DATA FOR THIS TASK: Begin

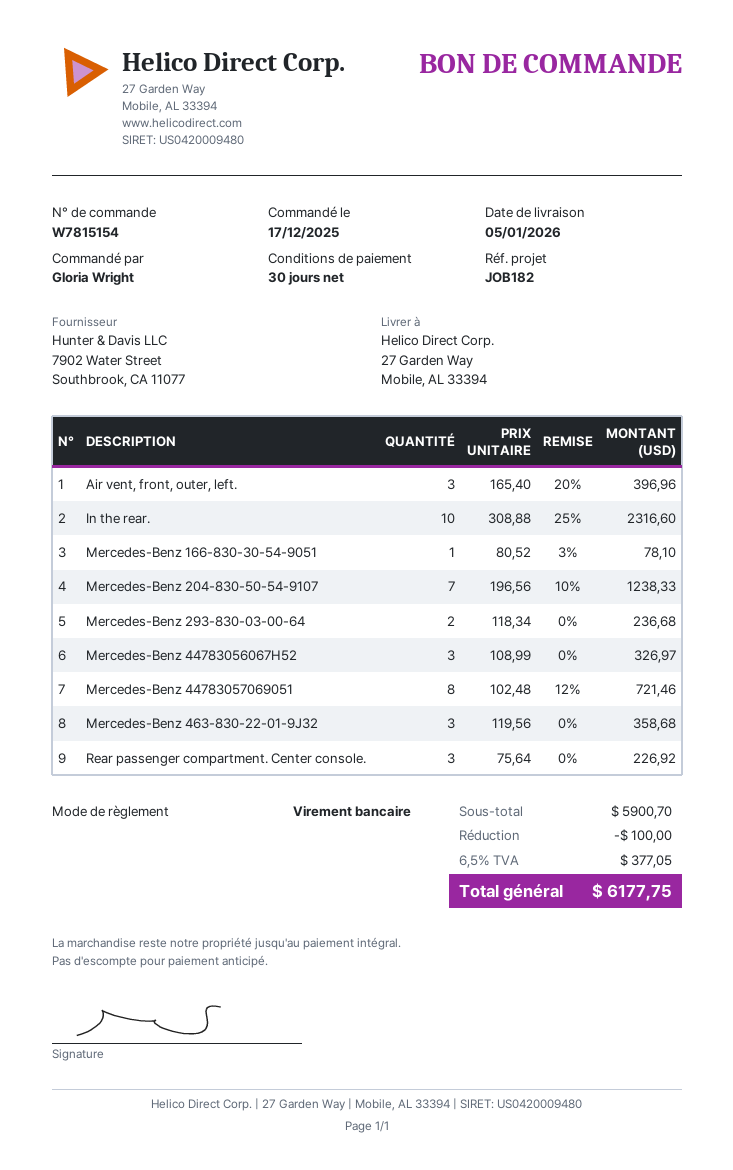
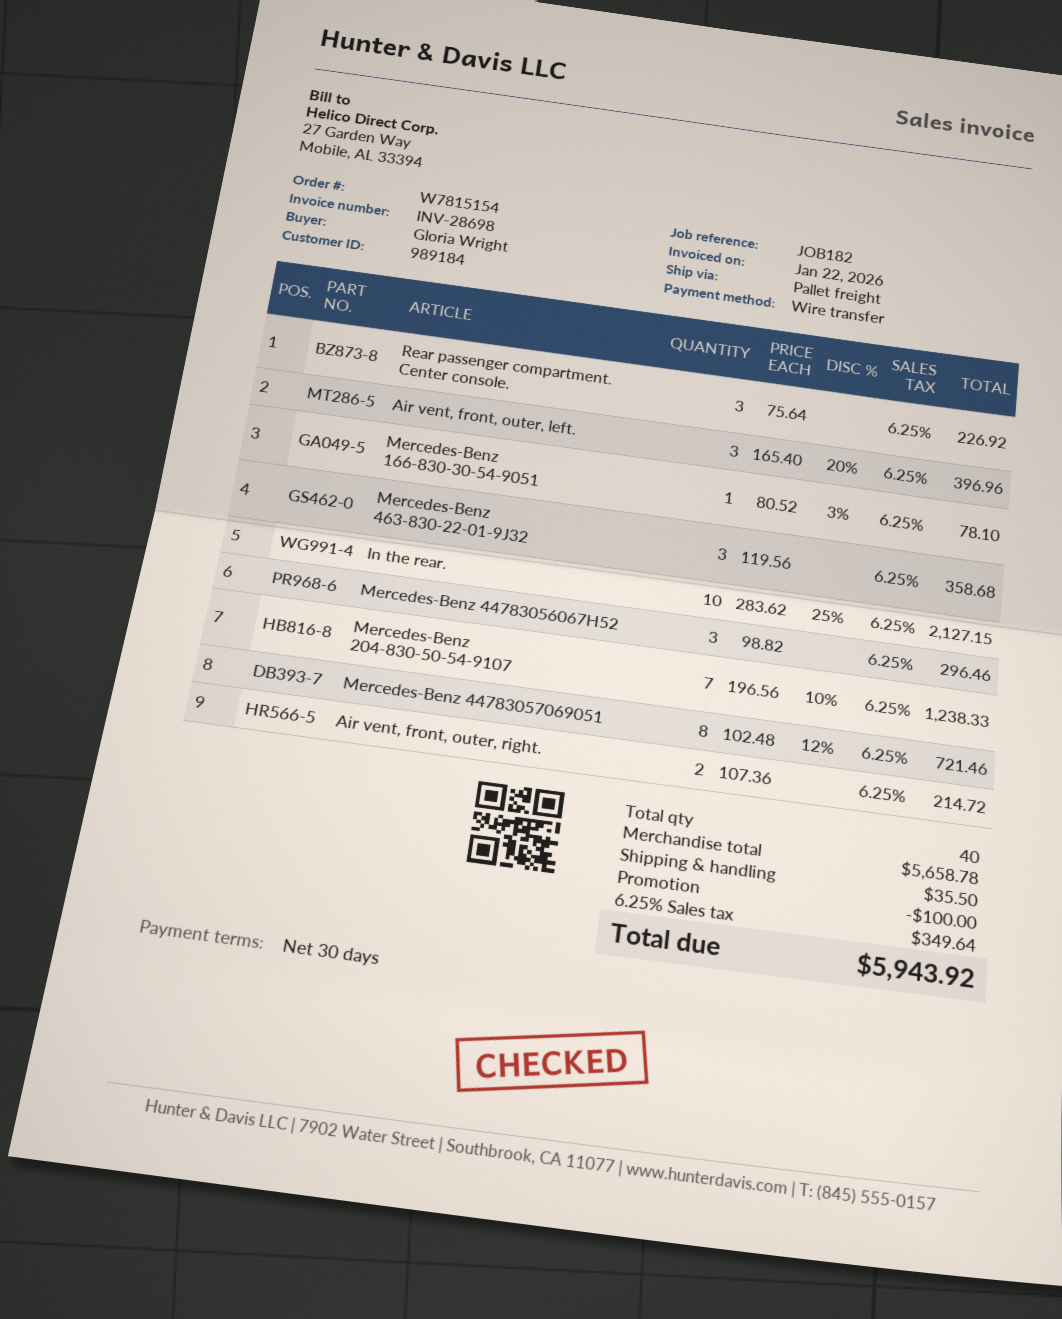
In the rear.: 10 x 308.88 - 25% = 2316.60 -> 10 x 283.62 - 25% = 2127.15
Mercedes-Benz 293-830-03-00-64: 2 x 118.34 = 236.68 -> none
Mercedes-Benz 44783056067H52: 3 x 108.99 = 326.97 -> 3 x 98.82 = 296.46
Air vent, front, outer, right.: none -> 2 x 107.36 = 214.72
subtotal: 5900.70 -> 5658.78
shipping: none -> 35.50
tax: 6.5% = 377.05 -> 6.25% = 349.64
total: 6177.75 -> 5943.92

DATA FOR THIS TASK: End

- TASK
What comes back should match the records exactly, minus any pictures.

- EXPECTED ANSWER
In the rear.: 10 x 308.88 - 25% = 2316.60 -> 10 x 283.62 - 25% = 2127.15
Mercedes-Benz 293-830-03-00-64: 2 x 118.34 = 236.68 -> none
Mercedes-Benz 44783056067H52: 3 x 108.99 = 326.97 -> 3 x 98.82 = 296.46
Air vent, front, outer, right.: none -> 2 x 107.36 = 214.72
subtotal: 5900.70 -> 5658.78
shipping: none -> 35.50
tax: 6.5% = 377.05 -> 6.25% = 349.64
total: 6177.75 -> 5943.92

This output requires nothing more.